In November 1883 HNLMS Koning der Nederlanden was reported to be in Onrust Dock of 5,000 tons. Later she was in Surabaya. On 5 September 1884 she was again reported in the dock. On 18 January 1884 HNLMS Atjeh was lifted by Onrust Dock of 5,000 tons. When she had been lifted 1.5 m Atjeh suddenly collapsed to port. No significant damage was reported, but dockmaster Duyvetter was said to have been moved to Surabaya, because his inexperience caused irregularities in the operation of the dock. In February 1884 the American ship Evie Reed of Captain Rawdon used the dock. In December 1884 or January 1885 the Barque Kosmopoliet III of Captain G.J. Alberts of 3,924 m3 capacity was in the dock to get her copper skin repaired. By 20 January 1885 these repairs were finished.

In April 1885 the Prins Hendrik was in Onrust Dock of 5,000 tons when the Russian armored cruiser Minin of 6,234t arrived before Onrust Island. She had been rejected at Singapore. Minin had a draft of 26 feet, which could be lessened to 23.5 feet by unloading her guns, ammunition, sailing equipment and the like. In May she was indeed unloading, and in June she occupied the dock while Koningin Emma der Nederlanden was waiting her turn. In December 1885 a Russian squadron consisting of Russian cruiser Vladimir Monomakh, and the smaller Oprichnik and Razboinik visited Batavia. Razboinik visited the Onrust dock to repair a leak under the waterline.

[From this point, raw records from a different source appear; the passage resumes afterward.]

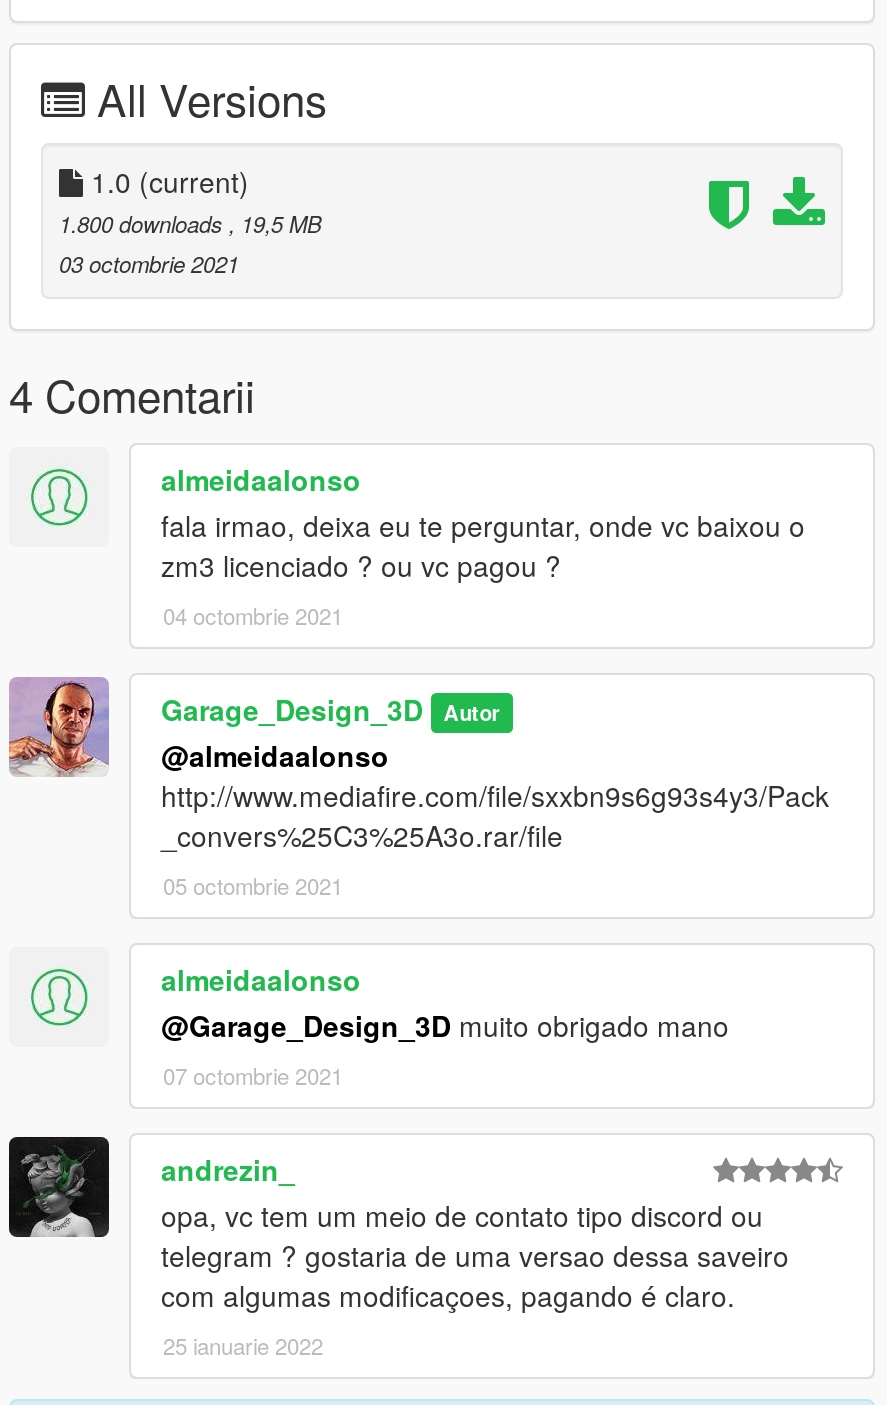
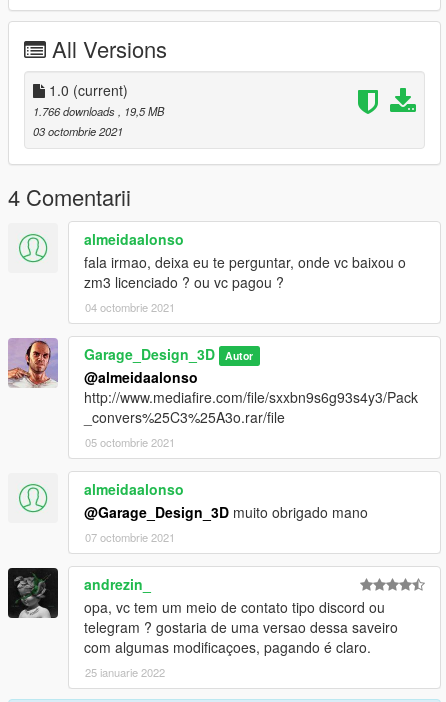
- 1.800 downloads, 19,5 MB
+ 1.766 downloads, 19,5 MB
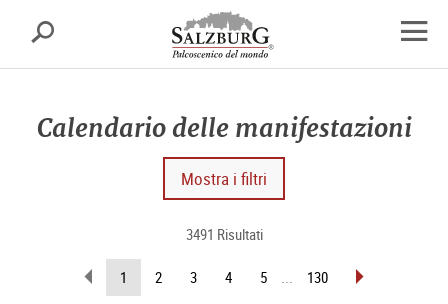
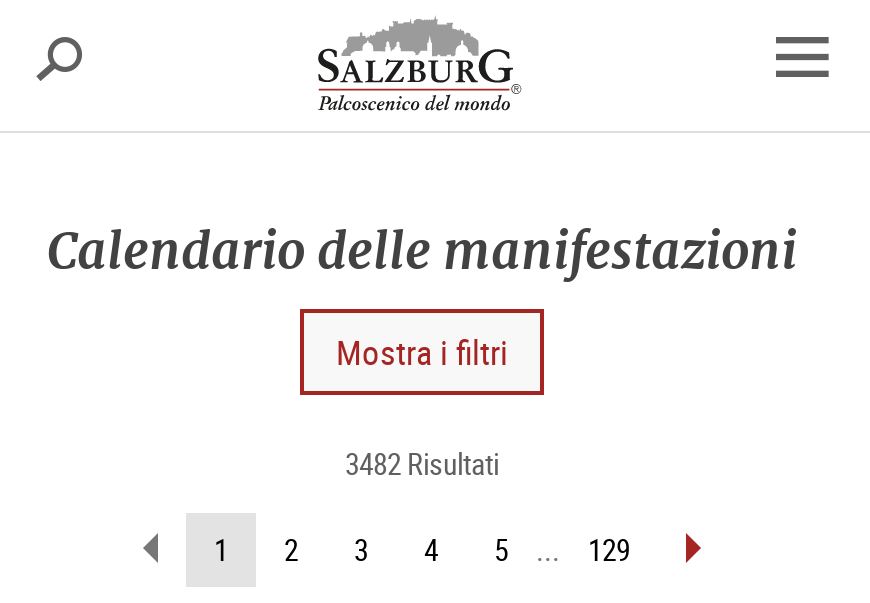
- 3491 Risultati
+ 3482 Risultati

- 130
+ 129
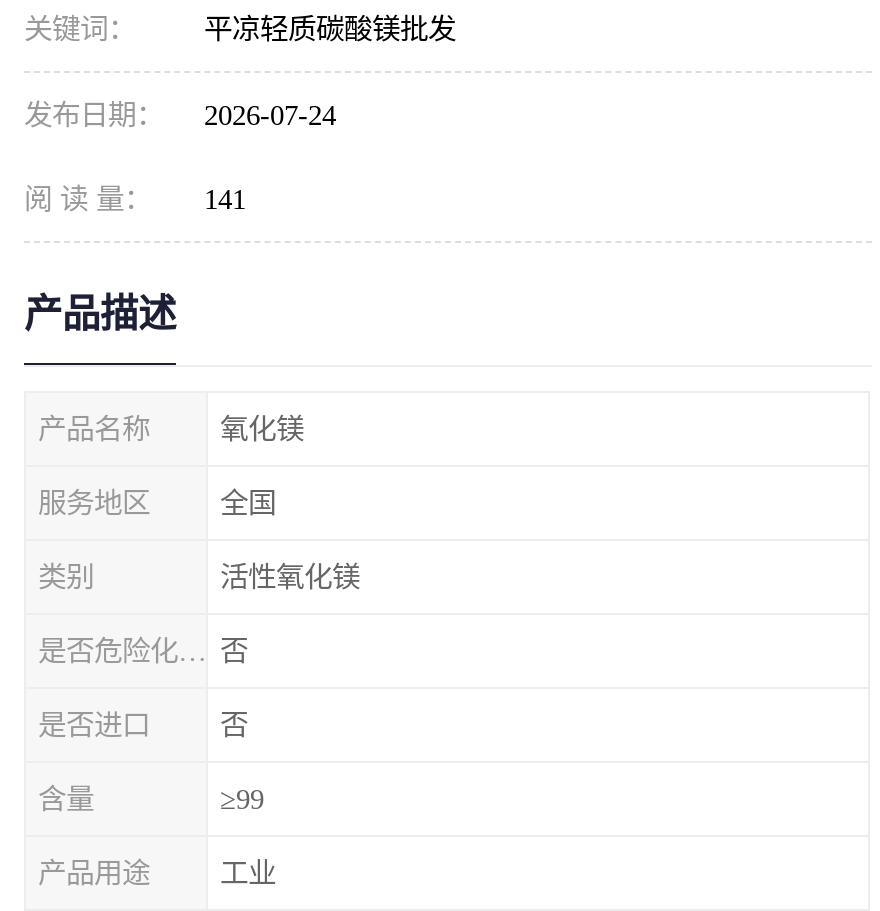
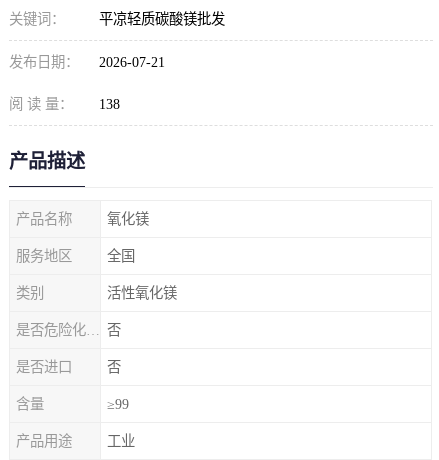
- 发布日期： 2026-07-24
+ 发布日期： 2026-07-21

- 阅 读 量： 141
+ 阅 读 量： 138
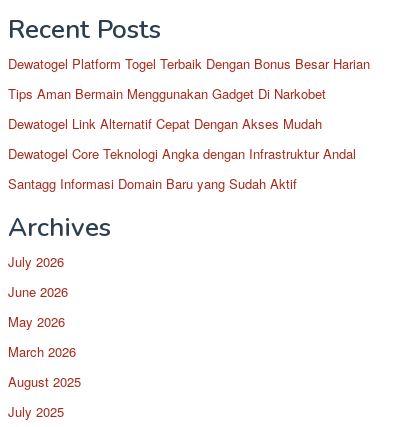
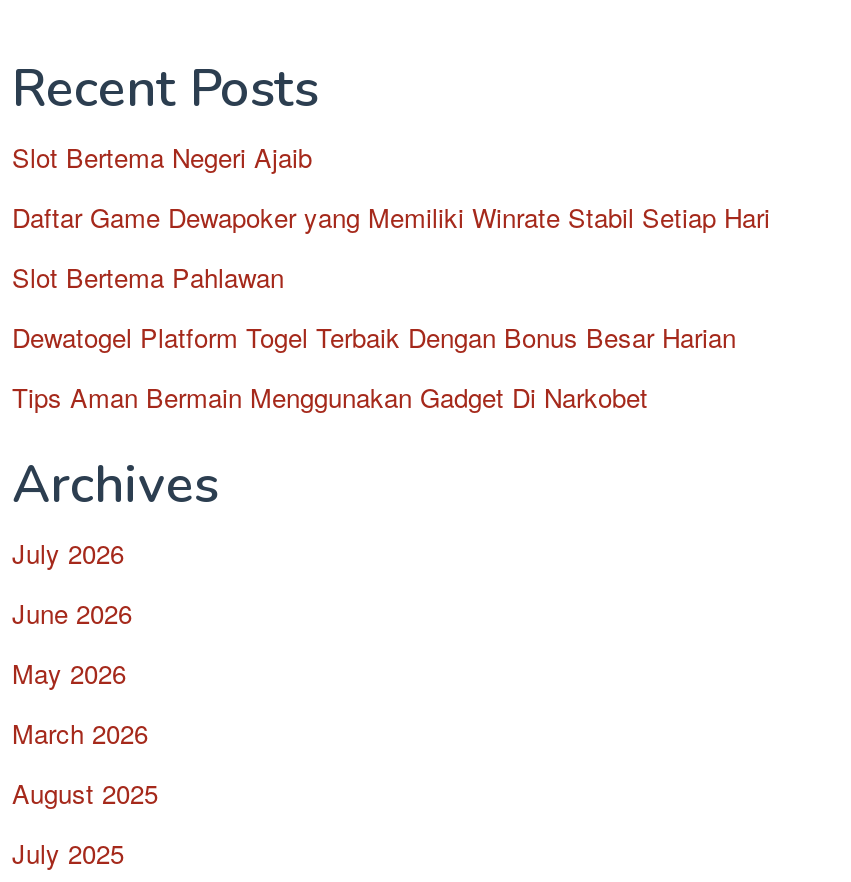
+ Slot Bertema Negeri Ajaib
+ Daftar Game Dewapoker yang Memiliki Winrate Stabil Setiap Hari
+ Slot Bertema Pahlawan

moved down: Dewatogel Platform Togel Terbaik Dengan Bonus Besar Harian | Tips Aman Bermain Menggunakan Gadget Di Narkobet

- Dewatogel Link Alternatif Cepat Dengan Akses Mudah
- Dewatogel Core Teknologi Angka dengan Infrastruktur Andal
- Santagg Informasi Domain Baru yang Sudah Aktif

After the harbor of Tanjung Priok had been made ready the Dutch government had less reason to maintain a naval base at Onrust, and so it was closed. Onrust Dock of 5,000 tons was closed on 16 February 1886. On 1 April 1886 HNLMS Banca, HNLMS Merapi, and the hopper barges Rambang and Soerabaja started to pull the dock from Onrust to Surabaya.

At Surabaya  

Onrust Dock of 5,000 tons arrived in Surabaya on 12 April 1886. In early May she had been brought into the dock pit. By June 1886 Onrust Dock of 5,000 tons had been put on the blocks in the dock pit of Surabaya in order to be repaired. The repairs were so extensive that the dock pit of Surabaya would not be available to assemble Surabaya Dock of 1,400 tons before the second half of 1887.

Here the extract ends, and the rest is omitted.